The Washington Committee for Soviet Jewry records represent one collection housed within the Archive of the American Soviet Jewry Movement (AASJM). These papers reflect the effort, beginning in the 1960s through the late 1980s, of thousands of American Jews of all denominations and political orientations to stop the persecution and discrimination of Jews in the Soviet Union. The American Soviet Jewry Movement (ASJM) is considered to be the most influential Movements of the American Jewish community in the 20 th century. The beginnings of the organized American Soviet Jewry Movement became a model for efforts to aid Soviet Jews in other countries, among them Great Britain, Canada, and France. The movement can be traced to the early 1960s, when the first organizations were created to address the specific problem of the persecution and isolation of Soviet Jews by the government of the Soviet Union.
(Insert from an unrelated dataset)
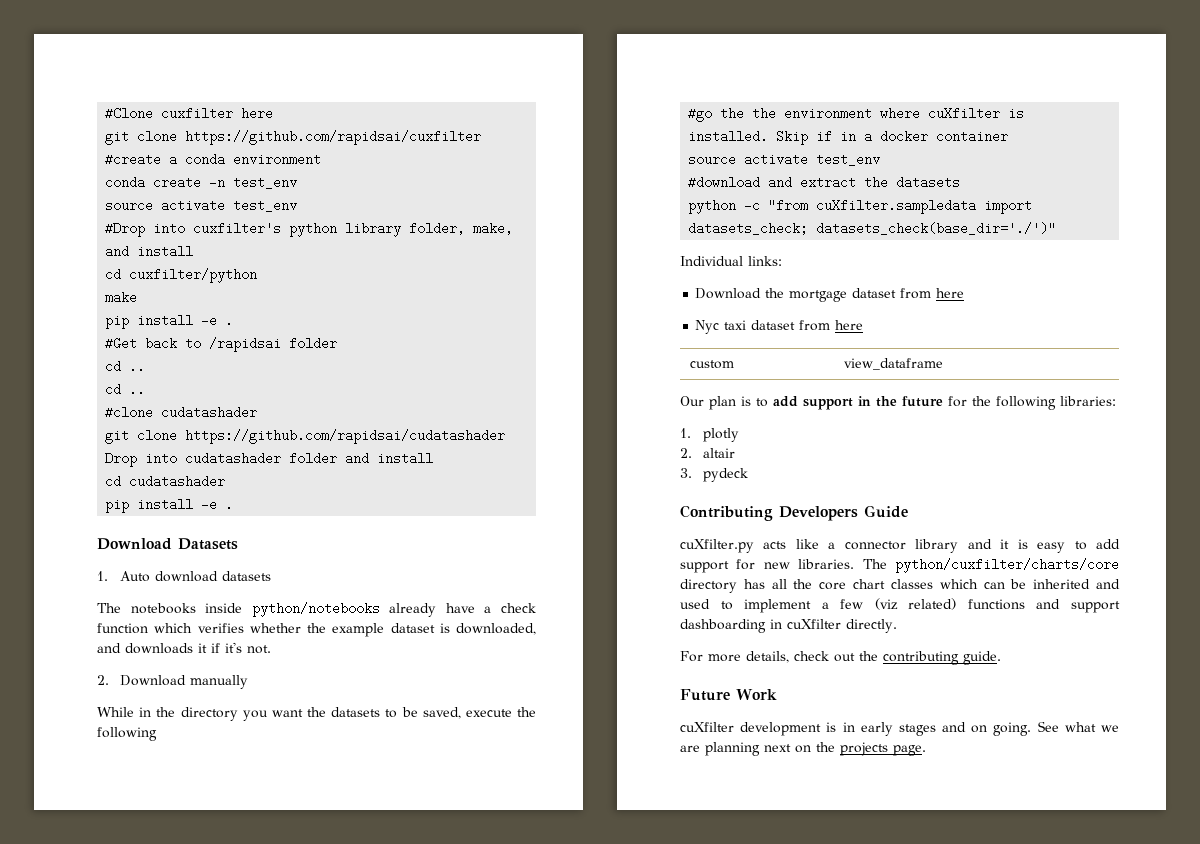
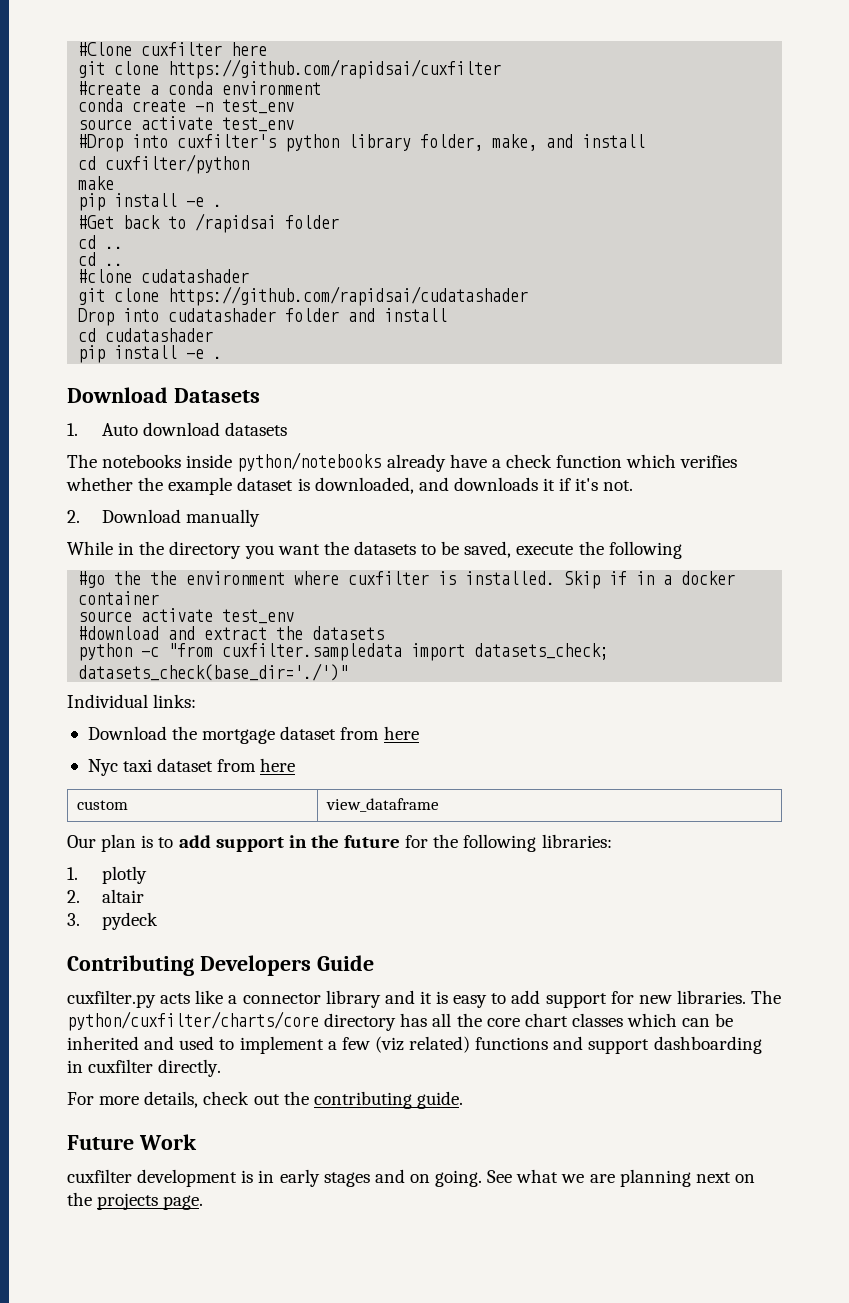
[928,107,1001,120] cuXfilter -> [348,571,430,585] cuxfilter
[816,199,977,214] cuXfilter.sampledata -> [222,643,403,661] cuxfilter.sampledata
[680,539,754,553] cuXfilter.py -> [67,990,156,1008] cuxfilter.py
[787,619,841,629] cuXfilter -> [88,1059,154,1073] cuxfilter
[680,722,734,732] cuXfilter -> [67,1169,132,1183] cuxfilter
The Washington Committee for Soviet Jewry (WCSJ) was a grassroots volunteer membership organization founded in 1968. The organization was renamed the Greater Washington Committee for Post-Soviet Jewry after the disintegration of the Soviet Union in 1991, and disbanded in 2001. The goal of the WCSJ was to help Jews emigrate from the Soviet Union and the Former Soviet Union regions, to aid Jews in the U.S.S.R. and the Former Soviet Union and to activate the Washington Community on behalf of Soviet Jewry. The Greater Washington Committee for Post-Soviet Jewry was dedicated to ensuring that Jews in the countries of the Former Soviet Union could lead lives in which their physical and spiritual needs were met. During the thirty-three years of its existence, the WCSJ took on a multitude of initiatives designed to raise awareness of the plight of Soviet Jewry. The Bar Mitzvah twinning program, Adopt-A-Refusenik Family, the Pepsi Boycott, and the Daily Vigil across the street from the Soviet Embassy, were some of the many activities that the WCSJ organized or participated in. Travelers to the USSR were recruited and instructed to carry out direct help to the families of the Refuseniks. After the dissolution of the Soviet Union, the Committee continued to support those Jews who remained in the Former Soviet Union by supplying them with food packages, medicine, Judaic teaching materials and other essentials.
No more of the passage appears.